Perché amiamo soffrire? Come mai proviamo un certo piacere proprio in quelle situazioni stressanti, cariche di tensione? Perché ricadiamo spesso e volentieri nei soliti vecchi errori, nonostante i nostri migliori propositi? Non si tratta solo di destino, o di altre forze misteriose: la risposta, una risposta, risiede nell’inconscio, in particolare porta il nome di godimento.

Questo termine assume un significato specifico grazie a Jacques Lacan, psicoanalista francese del ‘900 dal pensiero tanto controverso quanto innovativo.

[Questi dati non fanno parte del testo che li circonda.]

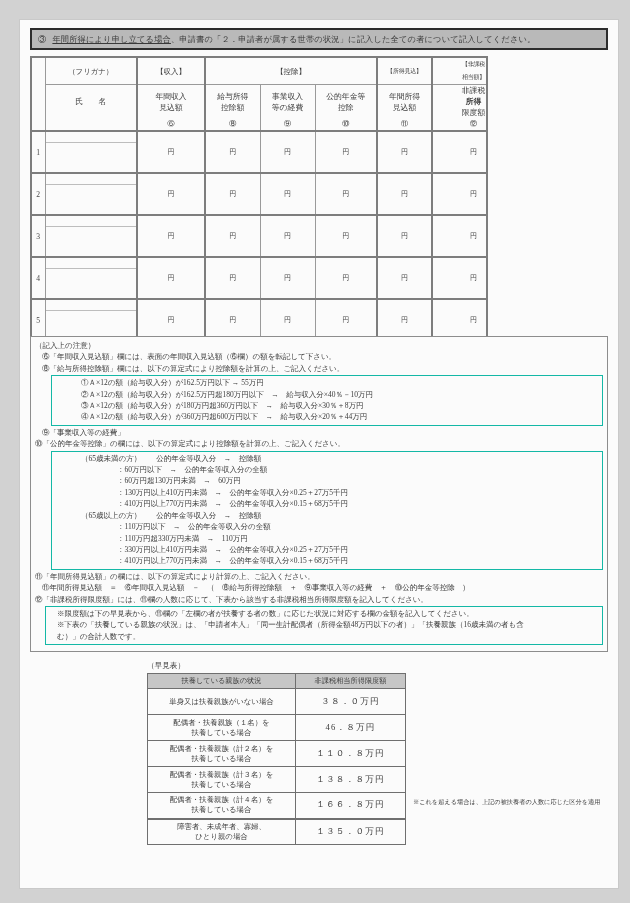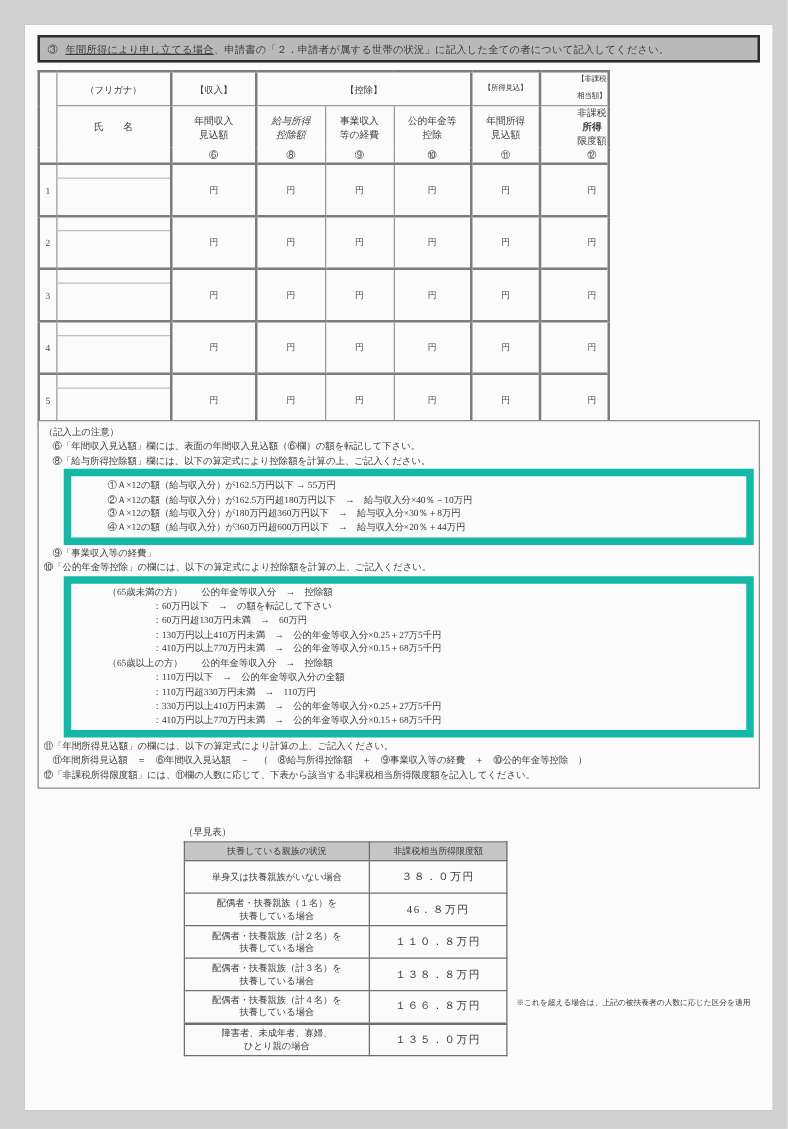"給与所得" th.hdr-body { font-style: italic -> none }
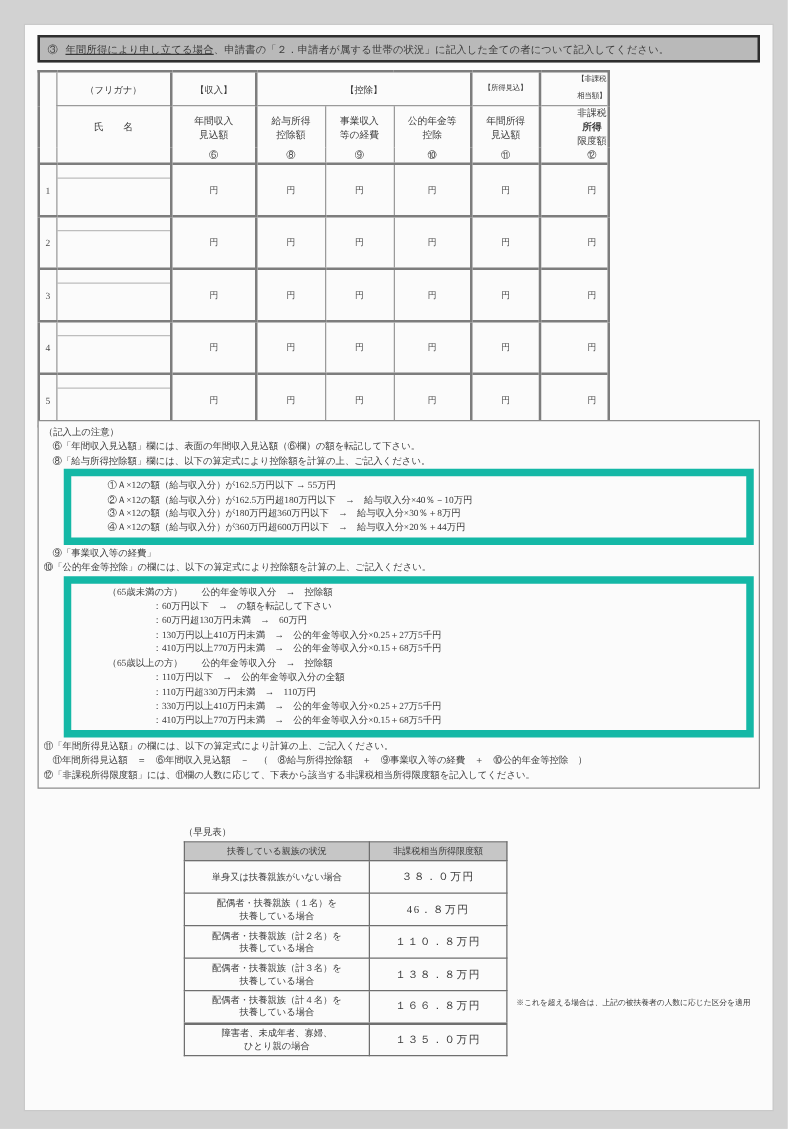"①Ａ×12の額（給与収入分）が162.5万円以下 → 55万円" .subbox { border: 6px solid #14b8a6 -> 1px solid #14b8a6 }
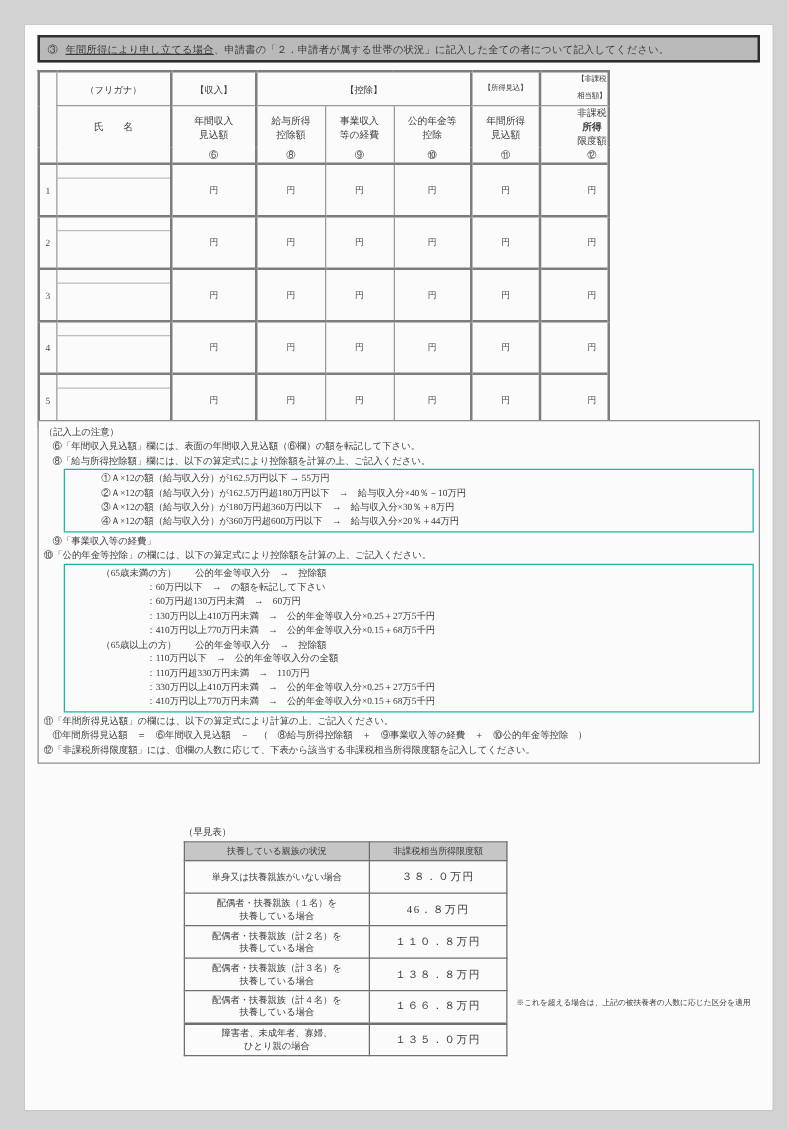"：60万円以下 → の額を転記して下さい" div.ln { text: の額を転記して下さい -> 公的年金等収入分の全額 }
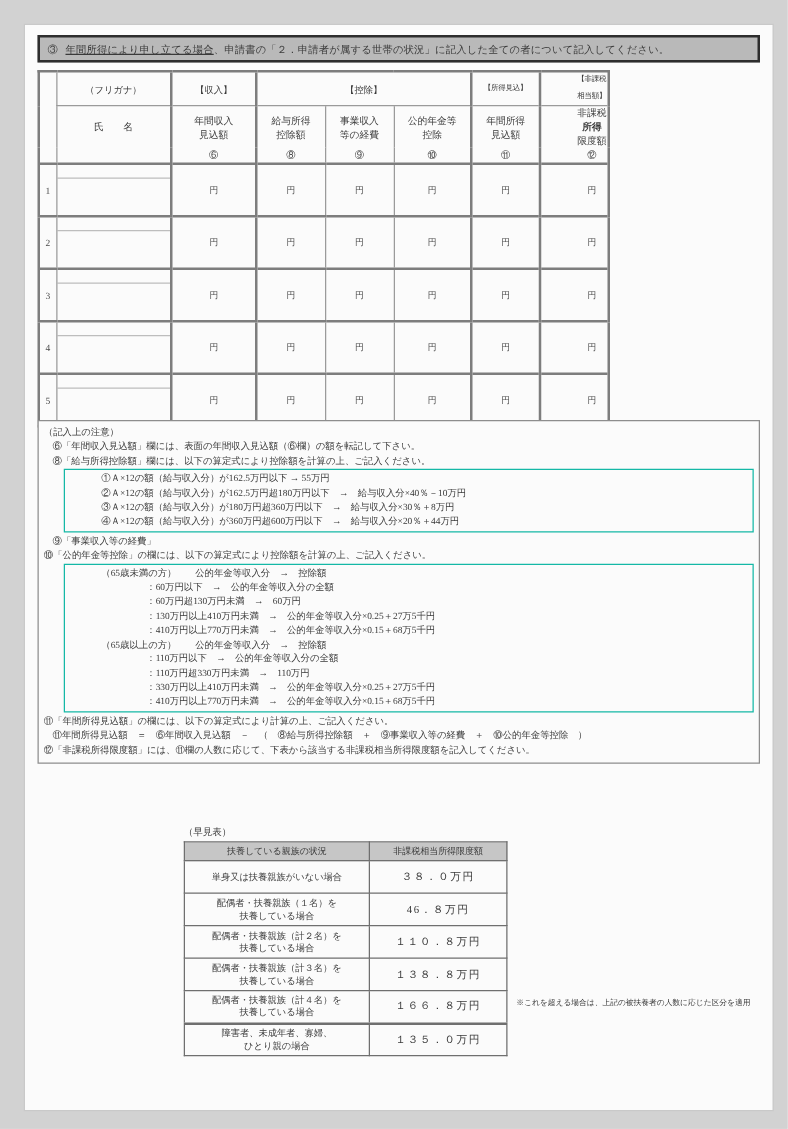"※限度額は下の早見表から、⑪欄の「左欄の者が扶養する者の数」に応じた状況に対応す" div.subbox { html: none -> <div> <div>※限度額は下の早見表から、⑪欄の「左欄の者が扶養する者の数」に応じた状況に対応する欄の金額を記入してください。</div> <div>※下表の「扶養している親族の状況」は、「申請者本人」「同一生計配偶者（所得金額48万円以下の者）」「扶養親族（16歳未満の者も含</div> <div>む）」の合計人数です。</div> </div> }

Prima era semplicemente un sinonimo di piacere, tant’è che lo stesso Freud parlava di principio di piacere, indicando quella tendenza a ricercare appunto la soddisfazione e a ridurre al minimo la sofferenza.

Lacan, però, non ritenendo sufficiente tale spiegazione, utilizzò proprio il termine godimento per spingersi al di là del principio di piacere: l’essere umano non ricerca solo il piacere, anzi spesso e volentieri mira proprio alla sofferenza. In quest’ottica il godimento si configura come un insieme di piacere e di sofferenza, peculiare per ogni soggetto; in altre parole, ognuno gode di un insieme unico di soddisfazione e dispiacere. Ogni istanza di godimento, inoltre, è diversa: di volta in volta infatti può tendere più verso il piacere o verso il dispiacere.

Di conseguenza, il godimento non ha sempre un’incidenza gravosa sulle nostre vite: è qualcosa a cui siamo legati a doppio filo, e il nostro rapporto con esso condiziona con i suoi effetti, positivi o negativi che siano, la nostra esistenza.

Non sempre tendiamo verso il piacere, ma piuttosto verso un certo livello di tensione che abbiamo “affinato” nel corso della nostra vita. L’infanzia, possibili traumi o anche altri eventi importanti concorrono a stabilire un particolare livello di tensione, di godimento, ottimale.

Superando questa soglia, o anche rimanendo troppo al di sotto di essa, si ha una sensazione di disagio, di dissonanza rispetto al proprio vissuto. In altre parole, persino quando non c’è abbastanza stress, sofferenza, cioè paradossalmente quando siamo “troppo sereni”, sentiamo che qualcosa non va, proviamo insoddisfazione.

Dal lato opposto però potremmo anche dire che esiste un livello di tensione e dispiacere che non solo possiamo sopportare, ma che ci rende più attivi, efficienti, vitali. Una risorsa, dunque, non solo un pericolo o una strada senza uscita.

Come abbiamo visto, quindi, c’è nell’uomo una tendenza sia verso il piacere che verso la sofferenza, o meglio, verso un piacere-dispiacere che si muove lungo i binari dell’inconscio, modellati da infanzia, traumi, eventi di vita. Ciò non toglie però che ognuno di noi detiene la libertà di scegliere se accettare questo godimento, e la responsabilità che ne deriva, o se tentare disperatamente di evitarlo tramite un compromesso, il sintomo, il quale altro non è che un godimento senza redini, sbrigliato, fuori controllo.